Marquis Who’s Who, the world’s premier publisher of biographical profiles, is proud to present George D. Newton Jr. with the Albert Nelson Marquis Lifetime Achievement Award. Newton taught a course on complex civil litigation at Wake Forest University School of Law for 12 years from 1991 to 2003.

Manta on Sexual Consent and Online Lies

Aug. 31

CrimProf Blog

Irina D. Manta of Hofstra University has posted Tinder Lies, forthcoming in Wake Forest Law Review.  The abstract follows:

The rise of Internet dating — in recent years especially through the use of mobile-based apps such as Tinder, Bumble, or Hinge — forces us to re-examine an old problem in the law: that of how to handle sexual fraud. Many people with romantic aspirations today meet individuals with whom they do not share friends or acquaintances, which allows predators to spin tales as to their true identities and engage in sexual relations through the use of deceit. Indeed, according to some studies, about 80% of individuals lie on at least some part of their online dating profiles, and a subset of those individuals tell lies that undermine the foundation of their sexual mates’ subsequent ability to give consent. Whether or how to criminalize this type of fraudulent behavior has been debated for some time, and the difficulties involved in prosecutions in this context have made the criminal law a fairly ineffective tool. Previous proposals for tort recovery have failed to gain many adherents for similar reasons.

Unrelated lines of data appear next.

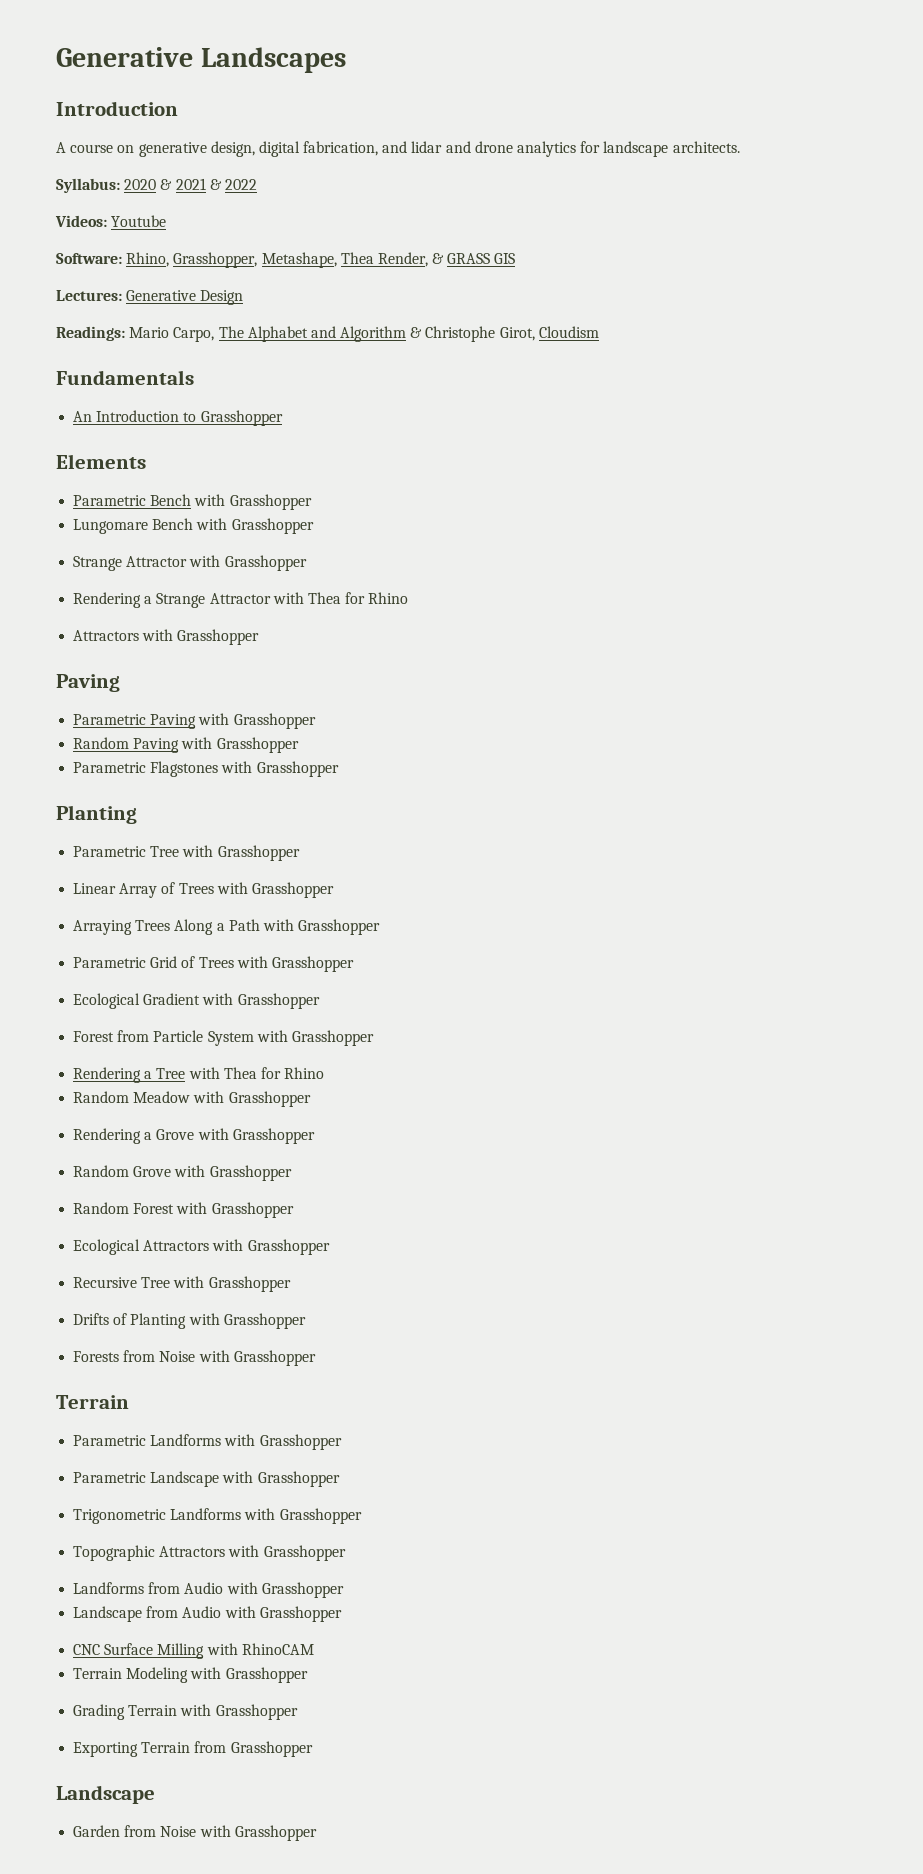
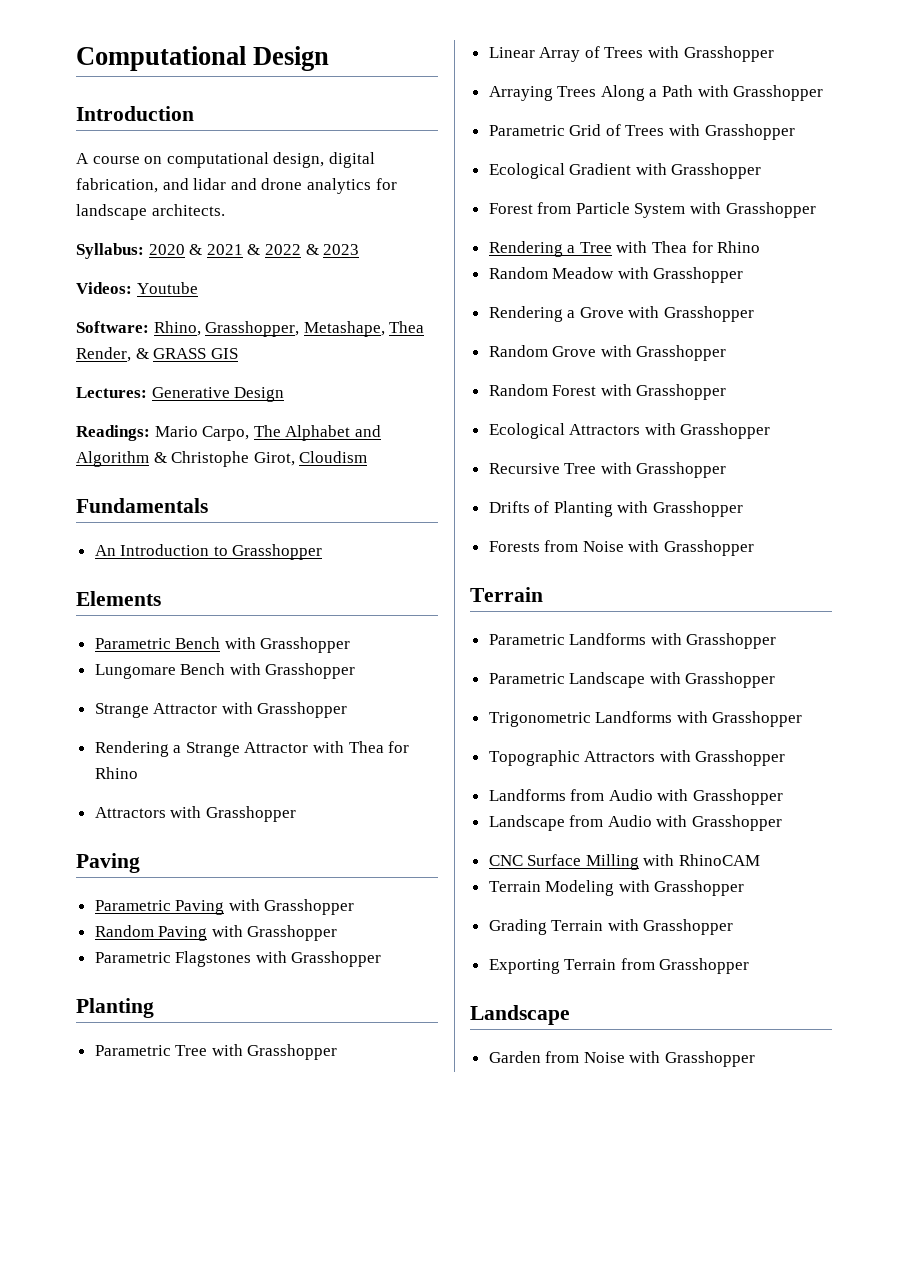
- Generative Landscapes
+ Computational Design
- A course on generative design, digital fabrication, and lidar and drone analytics for landscape architects.
+ A course on computational design, digital fabrication, and lidar and drone analytics for landscape architects.
- Syllabus: 2020 & 2021 & 2022
+ Syllabus: 2020 & 2021 & 2022 & 2023

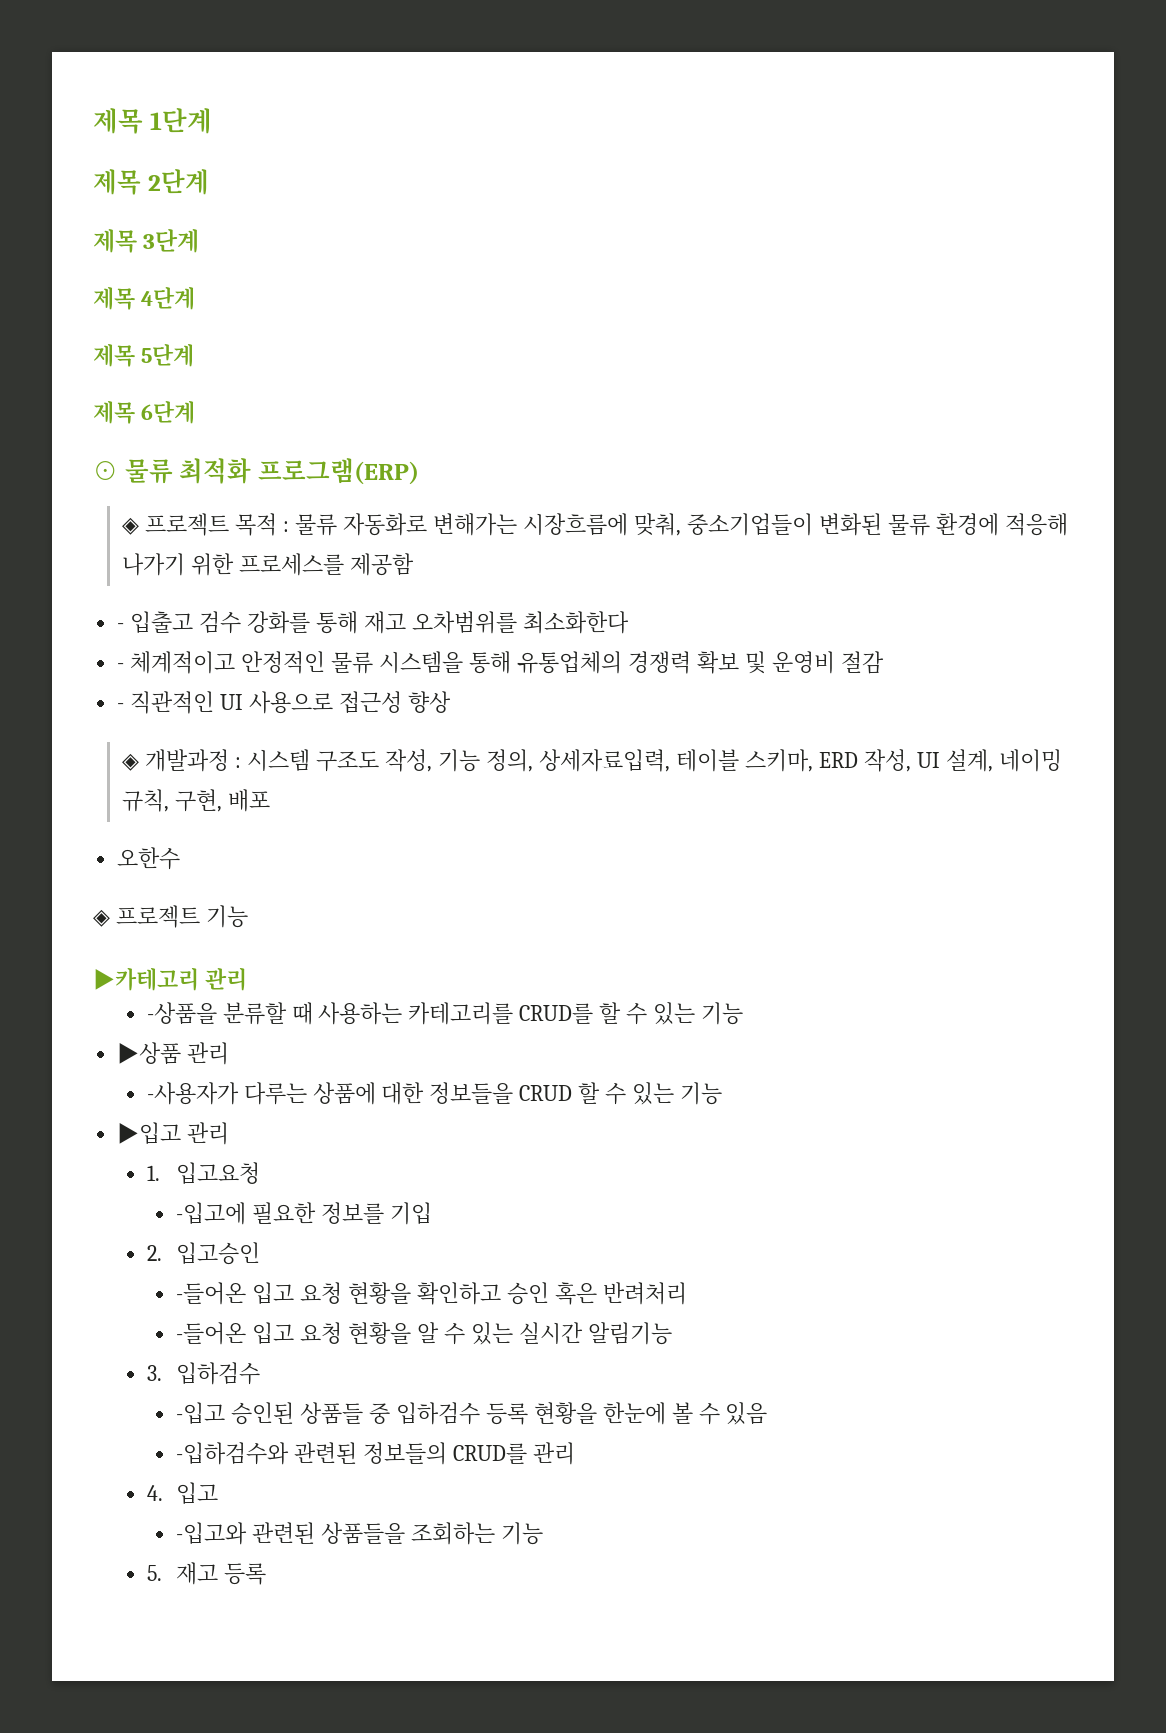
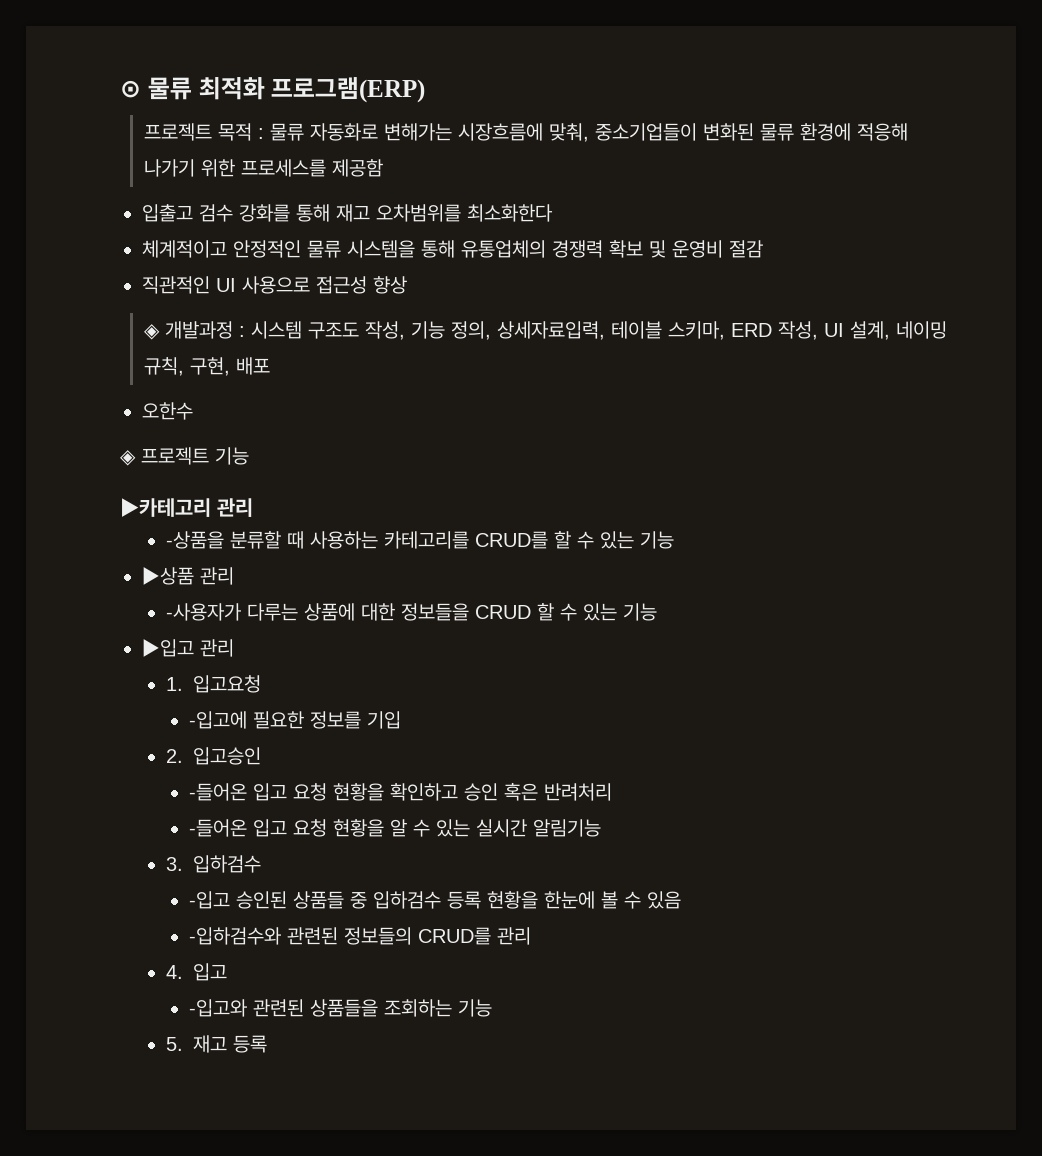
- 제목 1단계
- 제목 2단계
- 제목 3단계
- 제목 4단계
- 제목 5단계
- 제목 6단계
- ◈ 프로젝트 목적 : 물류 자동화로 변해가는 시장흐름에 맞춰, 중소기업들이 변화된 물류 환경에 적응해 나가기 위한 프로세스를 제공함
+ 프로젝트 목적 : 물류 자동화로 변해가는 시장흐름에 맞춰, 중소기업들이 변화된 물류 환경에 적응해 나가기 위한 프로세스를 제공함
- - 입출고 검수 강화를 통해 재고 오차범위를 최소화한다
+ 입출고 검수 강화를 통해 재고 오차범위를 최소화한다
- - 체계적이고 안정적인 물류 시스템을 통해 유통업체의 경쟁력 확보 및 운영비 절감
+ 체계적이고 안정적인 물류 시스템을 통해 유통업체의 경쟁력 확보 및 운영비 절감
- - 직관적인 UI 사용으로 접근성 향상
+ 직관적인 UI 사용으로 접근성 향상

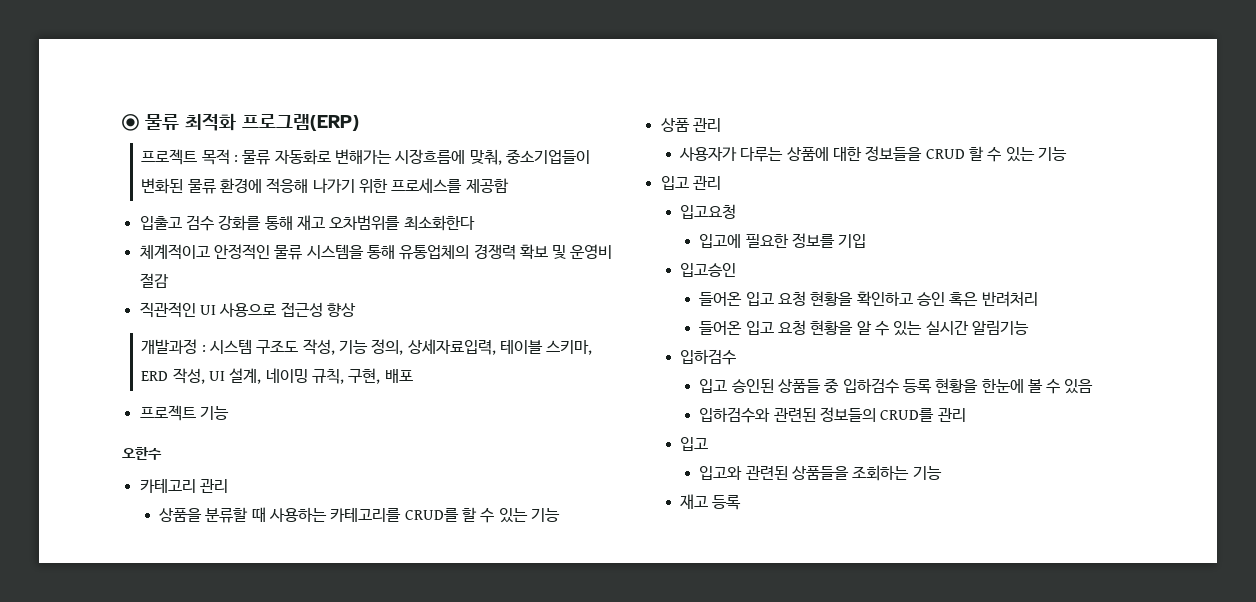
- ◈ 개발과정 : 시스템 구조도 작성, 기능 정의, 상세자료입력, 테이블 스키마, ERD 작성, UI 설계, 네이밍 규칙, 구현, 배포
+ 개발과정 : 시스템 구조도 작성, 기능 정의, 상세자료입력, 테이블 스키마, ERD 작성, UI 설계, 네이밍 규칙, 구현, 배포
- 오한수
- ◈ 프로젝트 기능
+ 프로젝트 기능
- ▶카테고리 관리
- -상품을 분류할 때 사용하는 카테고리를 CRUD를 할 수 있는 기능
+ 오한수
+ 카테고리 관리
+ 상품을 분류할 때 사용하는 카테고리를 CRUD를 할 수 있는 기능
- ▶상품 관리
- -사용자가 다루는 상품에 대한 정보들을 CRUD 할 수 있는 기능
+ 상품 관리
+ 사용자가 다루는 상품에 대한 정보들을 CRUD 할 수 있는 기능
- ▶입고 관리
- 1. 입고요청
+ 입고 관리
+ 입고요청
- -입고에 필요한 정보를 기입
+ 입고에 필요한 정보를 기입
- 2. 입고승인
+ 입고승인
- -들어온 입고 요청 현황을 확인하고 승인 혹은 반려처리
+ 들어온 입고 요청 현황을 확인하고 승인 혹은 반려처리
- -들어온 입고 요청 현황을 알 수 있는 실시간 알림기능
- 3. 입하검수
+ 들어온 입고 요청 현황을 알 수 있는 실시간 알림기능
+ 입하검수
- -입고 승인된 상품들 중 입하검수 등록 현황을 한눈에 볼 수 있음
+ 입고 승인된 상품들 중 입하검수 등록 현황을 한눈에 볼 수 있음
- -입하검수와 관련된 정보들의 CRUD를 관리
- 4. 입고
+ 입하검수와 관련된 정보들의 CRUD를 관리
+ 입고
- -입고와 관련된 상품들을 조회하는 기능
+ 입고와 관련된 상품들을 조회하는 기능
- 5. 재고 등록
+ 재고 등록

Direct Hires of In-House Judges Now in Labor Secretary Hands

Aug. 29

Bloomberg Law

The DOL’s change is in line with Trump’s order, but it still presents some potential legal problems, according to Sidney Shapiro, the Frank U. Fletcher Chair of Administrative Law at Wake Forest University.  This change raises concerns about the independence of the judges if their appointment lies directly in the hands of a politically appointed agency chief, Shapiro said.